0

I have the following string I need to deserialize:

{
  "bw": 20,
  "center_freq": 2437,
  "channel": 6,
  "essid": "DIRECT-sB47" Philips 6198",
  "freq": 2437
}

This is almost a correct JSON, except for the quote in the value DIRECT-sB47" Philips 6198 which prematurely ends the string, breaking the rest of the JSON.

Is there a way to deserialize elements which have the pattern

"key": "something which includes a quote",

or should I try to first pre-process the string with a regex to remove that quote (I do not care about it, nor about any other weird characters in the keys or values)?

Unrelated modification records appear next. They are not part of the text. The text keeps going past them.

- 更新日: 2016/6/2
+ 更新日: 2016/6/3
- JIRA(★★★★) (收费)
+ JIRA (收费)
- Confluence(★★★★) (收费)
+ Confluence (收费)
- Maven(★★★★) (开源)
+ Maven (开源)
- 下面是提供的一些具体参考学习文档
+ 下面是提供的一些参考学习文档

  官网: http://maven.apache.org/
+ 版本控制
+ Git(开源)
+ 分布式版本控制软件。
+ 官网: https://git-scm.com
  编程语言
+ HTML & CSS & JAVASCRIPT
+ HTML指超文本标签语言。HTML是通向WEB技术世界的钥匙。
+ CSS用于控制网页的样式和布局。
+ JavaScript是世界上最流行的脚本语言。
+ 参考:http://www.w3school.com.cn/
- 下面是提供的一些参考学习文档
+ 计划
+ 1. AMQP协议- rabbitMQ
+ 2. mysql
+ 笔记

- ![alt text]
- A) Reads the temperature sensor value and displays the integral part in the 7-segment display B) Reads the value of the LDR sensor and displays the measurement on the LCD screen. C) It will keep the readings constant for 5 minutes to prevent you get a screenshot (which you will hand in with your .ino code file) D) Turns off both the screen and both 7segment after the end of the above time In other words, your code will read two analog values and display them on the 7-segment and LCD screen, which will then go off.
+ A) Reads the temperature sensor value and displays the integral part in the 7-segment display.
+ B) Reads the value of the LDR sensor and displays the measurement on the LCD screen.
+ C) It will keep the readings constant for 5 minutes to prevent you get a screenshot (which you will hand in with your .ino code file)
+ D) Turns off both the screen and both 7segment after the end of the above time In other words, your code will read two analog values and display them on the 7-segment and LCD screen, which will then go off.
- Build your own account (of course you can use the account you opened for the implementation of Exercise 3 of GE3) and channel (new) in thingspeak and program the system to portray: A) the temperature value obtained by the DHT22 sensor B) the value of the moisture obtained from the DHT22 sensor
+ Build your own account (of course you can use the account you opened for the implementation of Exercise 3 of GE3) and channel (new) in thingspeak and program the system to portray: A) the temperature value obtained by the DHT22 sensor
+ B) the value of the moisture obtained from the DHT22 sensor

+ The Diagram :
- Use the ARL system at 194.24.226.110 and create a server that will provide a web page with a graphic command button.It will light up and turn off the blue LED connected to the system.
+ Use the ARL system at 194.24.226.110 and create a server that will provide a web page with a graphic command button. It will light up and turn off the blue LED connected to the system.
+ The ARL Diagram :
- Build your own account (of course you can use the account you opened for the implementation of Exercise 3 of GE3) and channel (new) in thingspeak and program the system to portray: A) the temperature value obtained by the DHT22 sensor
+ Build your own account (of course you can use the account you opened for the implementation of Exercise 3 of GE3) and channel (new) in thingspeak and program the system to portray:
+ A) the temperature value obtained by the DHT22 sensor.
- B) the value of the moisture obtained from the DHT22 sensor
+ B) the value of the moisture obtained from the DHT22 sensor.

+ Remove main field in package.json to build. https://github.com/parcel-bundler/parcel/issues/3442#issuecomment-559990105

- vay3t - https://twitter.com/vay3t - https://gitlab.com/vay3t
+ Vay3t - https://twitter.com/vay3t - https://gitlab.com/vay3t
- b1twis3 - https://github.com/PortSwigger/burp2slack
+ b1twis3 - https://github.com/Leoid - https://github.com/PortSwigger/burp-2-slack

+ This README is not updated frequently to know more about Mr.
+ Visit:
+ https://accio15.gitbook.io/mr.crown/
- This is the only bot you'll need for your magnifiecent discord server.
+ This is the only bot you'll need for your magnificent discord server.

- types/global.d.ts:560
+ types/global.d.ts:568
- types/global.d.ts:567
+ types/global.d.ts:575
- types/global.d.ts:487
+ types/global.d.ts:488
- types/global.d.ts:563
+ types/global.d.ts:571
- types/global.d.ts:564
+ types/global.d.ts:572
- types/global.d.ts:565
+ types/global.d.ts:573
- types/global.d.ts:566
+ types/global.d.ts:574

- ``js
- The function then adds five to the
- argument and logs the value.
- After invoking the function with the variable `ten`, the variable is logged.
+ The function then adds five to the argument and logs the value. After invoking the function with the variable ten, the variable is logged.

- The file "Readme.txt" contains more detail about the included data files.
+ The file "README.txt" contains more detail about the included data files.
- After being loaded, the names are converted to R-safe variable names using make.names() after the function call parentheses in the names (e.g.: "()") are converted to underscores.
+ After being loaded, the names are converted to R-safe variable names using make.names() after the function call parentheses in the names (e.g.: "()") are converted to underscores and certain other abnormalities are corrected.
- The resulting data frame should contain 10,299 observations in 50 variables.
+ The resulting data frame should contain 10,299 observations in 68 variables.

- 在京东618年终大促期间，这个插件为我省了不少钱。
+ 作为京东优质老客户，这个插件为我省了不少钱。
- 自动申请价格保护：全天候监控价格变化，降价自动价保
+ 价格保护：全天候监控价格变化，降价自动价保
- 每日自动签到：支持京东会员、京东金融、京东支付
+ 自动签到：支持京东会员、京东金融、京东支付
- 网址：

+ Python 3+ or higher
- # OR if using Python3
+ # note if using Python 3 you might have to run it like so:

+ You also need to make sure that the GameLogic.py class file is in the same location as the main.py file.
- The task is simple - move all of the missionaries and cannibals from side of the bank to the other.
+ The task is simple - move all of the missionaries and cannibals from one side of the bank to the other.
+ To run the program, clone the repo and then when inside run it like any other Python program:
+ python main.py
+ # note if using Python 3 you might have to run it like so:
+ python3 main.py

UPDATE: sorry for not posting the code (it is a standard deserialization via json). The code is also available at repl.it

import json

data = '''
{
  "bw": 20,
  "center_freq": 2437,
  "channel": 6,
  "essid": "DIRECT-sB47" Philips 6198",
  "freq": 2437
}
'''
trans = json.loads(data)
print(trans)

The traceback:

Traceback (most recent call last):
  File "main.py", line 12, in <module>
    trans = json.loads(data)
  File "/usr/local/lib/python3.6/json/__init__.py", line 354, in loads
    return _default_decoder.decode(s)
  File "/usr/local/lib/python3.6/json/decoder.py", line 339, in decode
    obj, end = self.raw_decode(s, idx=_w(s, 0).end())
  File "/usr/local/lib/python3.6/json/decoder.py", line 355, in raw_decode
    obj, end = self.scan_once(s, idx)
json.decoder.JSONDecodeError: Expecting ',' delimiter: line 6 column 26 (char 79)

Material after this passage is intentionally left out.